■ **THE TASK**
Below are several records. Retype exactly those lines running from the one with "- 2.6k Views" through the one with "2022, 12:21 pm", end lines included, and no others.

■ **SOURCE RECORDS**

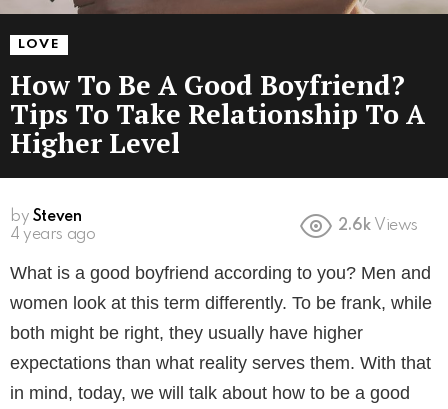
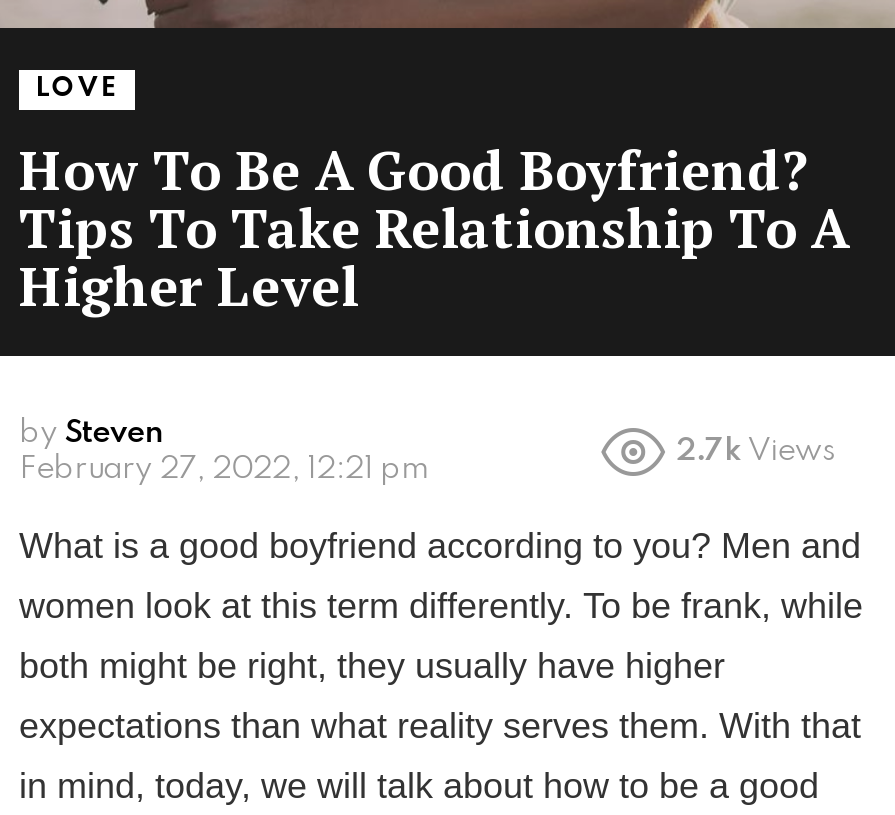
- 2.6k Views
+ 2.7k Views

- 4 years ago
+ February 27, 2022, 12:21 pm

* * *

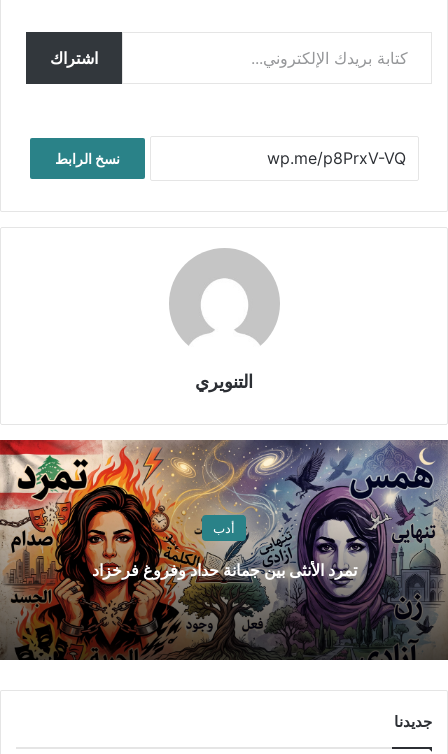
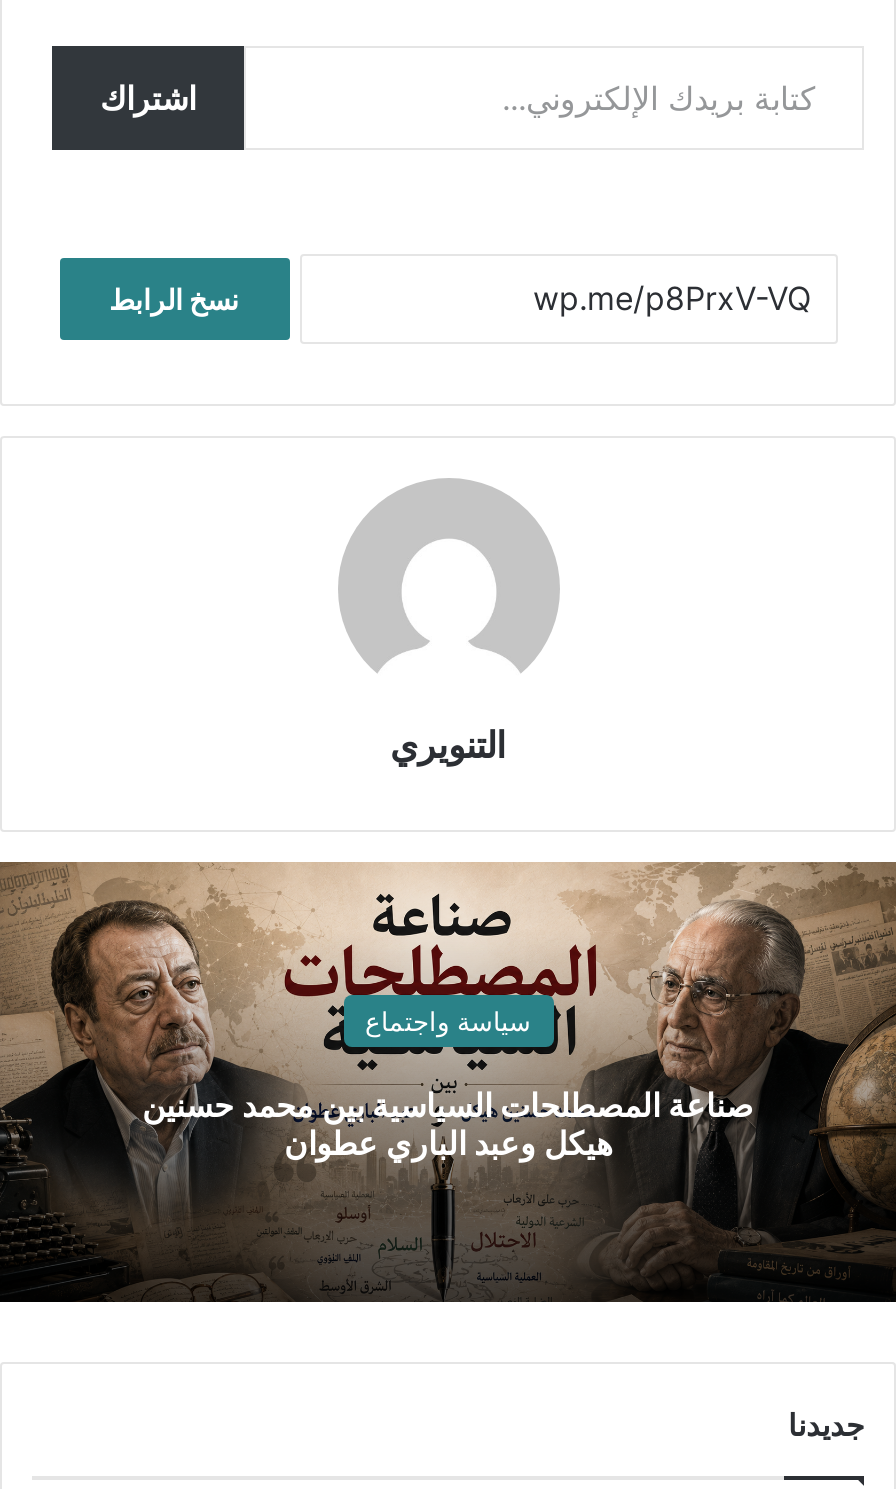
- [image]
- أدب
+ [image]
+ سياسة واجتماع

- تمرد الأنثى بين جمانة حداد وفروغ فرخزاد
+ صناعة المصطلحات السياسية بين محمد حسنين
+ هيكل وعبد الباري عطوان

■ **TASK OUTPUT**
- 2.6k Views
+ 2.7k Views

- 4 years ago
+ February 27, 2022, 12:21 pm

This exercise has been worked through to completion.